Another comment from sneerclub about the problems with rationalism in general and Scott Alexander in particular:
The thing with a lot of SA's writings (and a lot of general LW/rationalist/r/ssc discussion) is they take the form of "person trying to figure out some things based on not much background knowledge and first principles", these things tend to sound appealing or convincing to people who also aren't familiar with the subjects involved.

Many rationalist takes on subjects that the person is not an expert on end up being wrong or nonsense (see the recent discussion about probability, and also a lot of Yud's work), but are taken as gospel by the community.
Me at 20 years old.
posted by clawsoon at 9:38 AM on February 24, 2019 [5 favorites]


This seems to be where the whole Internet - including Metafilter - has gone.

Huh, that seems pretty reductive to me. From over here "discredited" is veeeery different from "destroyed," and the latter seems to show up a lot more in the SSC context than the MF one.
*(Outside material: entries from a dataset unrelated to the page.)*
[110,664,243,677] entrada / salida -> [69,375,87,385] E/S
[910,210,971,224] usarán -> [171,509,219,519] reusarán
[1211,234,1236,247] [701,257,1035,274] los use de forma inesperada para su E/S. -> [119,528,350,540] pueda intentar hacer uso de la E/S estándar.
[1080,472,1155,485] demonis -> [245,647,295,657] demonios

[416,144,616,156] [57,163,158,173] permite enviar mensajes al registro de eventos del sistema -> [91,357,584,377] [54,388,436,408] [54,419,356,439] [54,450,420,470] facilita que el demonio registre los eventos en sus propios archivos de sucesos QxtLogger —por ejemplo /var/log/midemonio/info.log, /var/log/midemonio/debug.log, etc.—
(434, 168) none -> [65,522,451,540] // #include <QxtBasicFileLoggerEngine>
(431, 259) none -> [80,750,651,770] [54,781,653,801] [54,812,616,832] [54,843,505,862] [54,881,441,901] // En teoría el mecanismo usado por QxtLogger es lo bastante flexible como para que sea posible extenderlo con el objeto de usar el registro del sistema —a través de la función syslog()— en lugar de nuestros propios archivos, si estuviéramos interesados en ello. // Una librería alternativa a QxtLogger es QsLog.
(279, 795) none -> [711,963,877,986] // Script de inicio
Sadly some of us felt at least partly justified in knee-jerking a bit when a not-insignificant chunk the English-speaking world went from edgelording to full-on vocally ethno-nationalist and voted to affirm it.

Like, a lot of people are just actually pretty shitty, and even more of them are bad critical thinkers, and parroting certain kinds of echo-chamber bullshit might mean one or the other or both. So when someone is clearly doing that, there's a pretty quick slide from "I disagree with this person" to "ah, I know how this shit plays out, nope nope nope."

F'rinstance I've been around long enough to know that arguing Curtis Yarvin (or whatever he's calling himself these days) "has some good points" is a strong indicator of being a fucking misogynist.
posted by aspersioncast at 9:43 AM on February 24, 2019 [9 favorites]


aspersioncast: Like, a lot of people are just actually pretty shitty, and even more of them are bad critical thinkers, and parroting certain kinds of echo-chamber bullshit might mean one or the other or both. So when someone is clearly doing that, there's a pretty quick slide from "I disagree with this person" to "ah, I know how this shit plays out, nope nope nope."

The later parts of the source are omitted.